Я подошел к богу и посмотрел на него укоризненно, но он только рассмеялся надо мной в темноте за глазами. Так что я выбрал Аталанту, совместив ее с царицей Алтеей, а Мелеагра предложил Анаксию. И очень рад был такой возможности, потому что незадолго до того ему крупно не повезло: половину своих сбережений он вложил в торговую экспедицию на Эвксин, а корабль затонул. Земля дорожала, эта рисковая затея была его последним шансом выкупить отцовское поместье. А теперь ему предстояло начинать почти с самого начала. (С тех пор многое изменилось. Он не только выкупил своё поместье; когда занялся политикой, он еще и соседскую ферму прикупил.)
Репетировал я с удовольствием. Когда вошел в роль, перестал гадать, что бы здесь сделал Теодор; думал только о том, что надо делать мне. Роль была очень выпуклая, многогранная, яркая, резко трагичная, благородная…

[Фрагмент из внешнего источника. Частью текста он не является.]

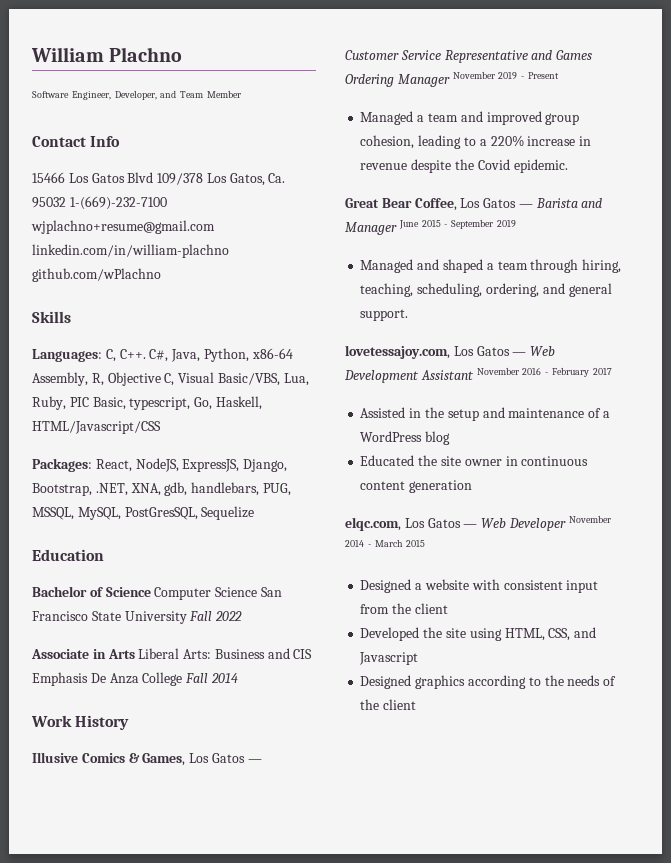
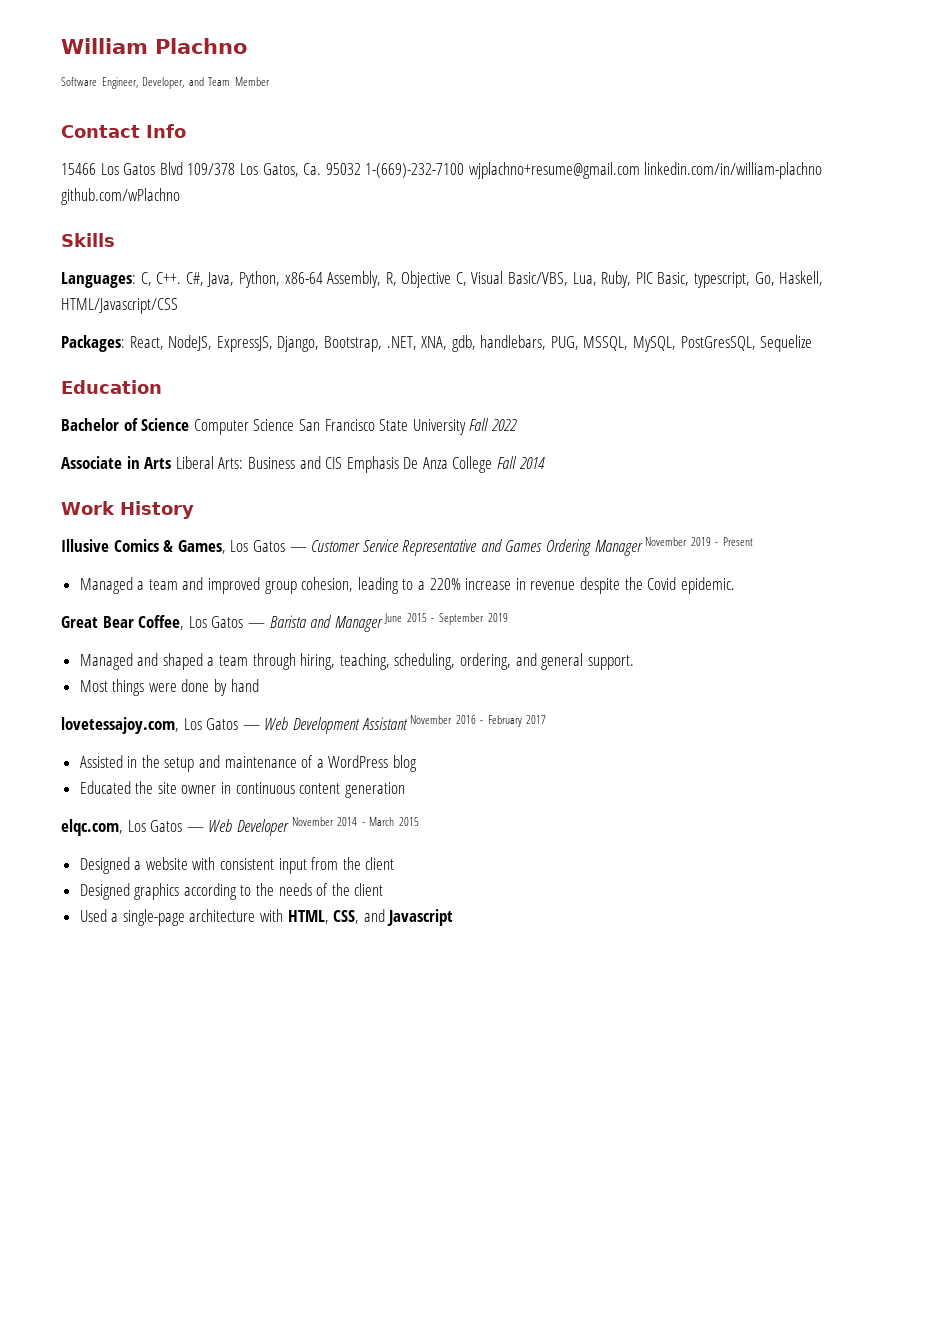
+ Most things were done by hand
- Developed the site using HTML, CSS, and Javascript
+ Used a single-page architecture with HTML, CSS, and Javascript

На Презентации труппа Теодора появилась в золотых венцах, демонстрируя богатство своего хорега. Там же объявили название их пьесы: «Покинутая Ариадна».
Ну, подумал я, тут дело решенное. С таким материалом он просто не может не выиграть. Ему придется свой венок от судейских слез сушить, прежде чем он сможет его надеть.
Пару часов я чувствовал себя неважно, но это прошло. Ведь ни на что другое я и не рассчитывал, а Теодору проиграть не стыдно. Он модных фокусов использовать не станет.
В день представления погода была так себе. Мы вытащили вторую очередь, а Теодор играл последним. Ветер весь день не стихал; то дождь собирался, то прояснялось; погода никого из нас не выделяла.
Заранее зная судьбу венка, я просто выбросил его из головы и играл ради удовольствия; своего и зрителей, таких как Аксиотея, мнением которой я дорожил. В конце мы были очень довольны тем, как нас приняли. Ну, сделано, думал я, переодеваясь. Теперь пойду смотреть Теодора — и не позволю себе завидовать. Зависть мешает учиться, а такого актера увидишь не каждый день.
Как всегда, смотреть на него было удовольствием даже когда он просто ходил по сцене. Но пьеса явно была написана для него. Если бы его забрал другой спонсор, то кого бы они не взяли — ему пришлось бы играть Теодора. Но поэт получил настоящего; и не дал ему делать ничего, кроме как играть самого себя. Все его приёмы, какими он прежде потрясал театр, были вписаны в роль бедной Ариадны. Можно было подумать, что ему для выступления нужны пять мячиков и табуретка, как жонглеру, а не стимул, как артисту. Он старался изо всех сил привнести в роль хоть какую-то свежесть, но с тем же успехом можно тухлую рыбу специями спасать. И всё-таки, слушать его было таким наслаждением, что я был уверен в его победе; пока глашатай не объявил, что выиграл я.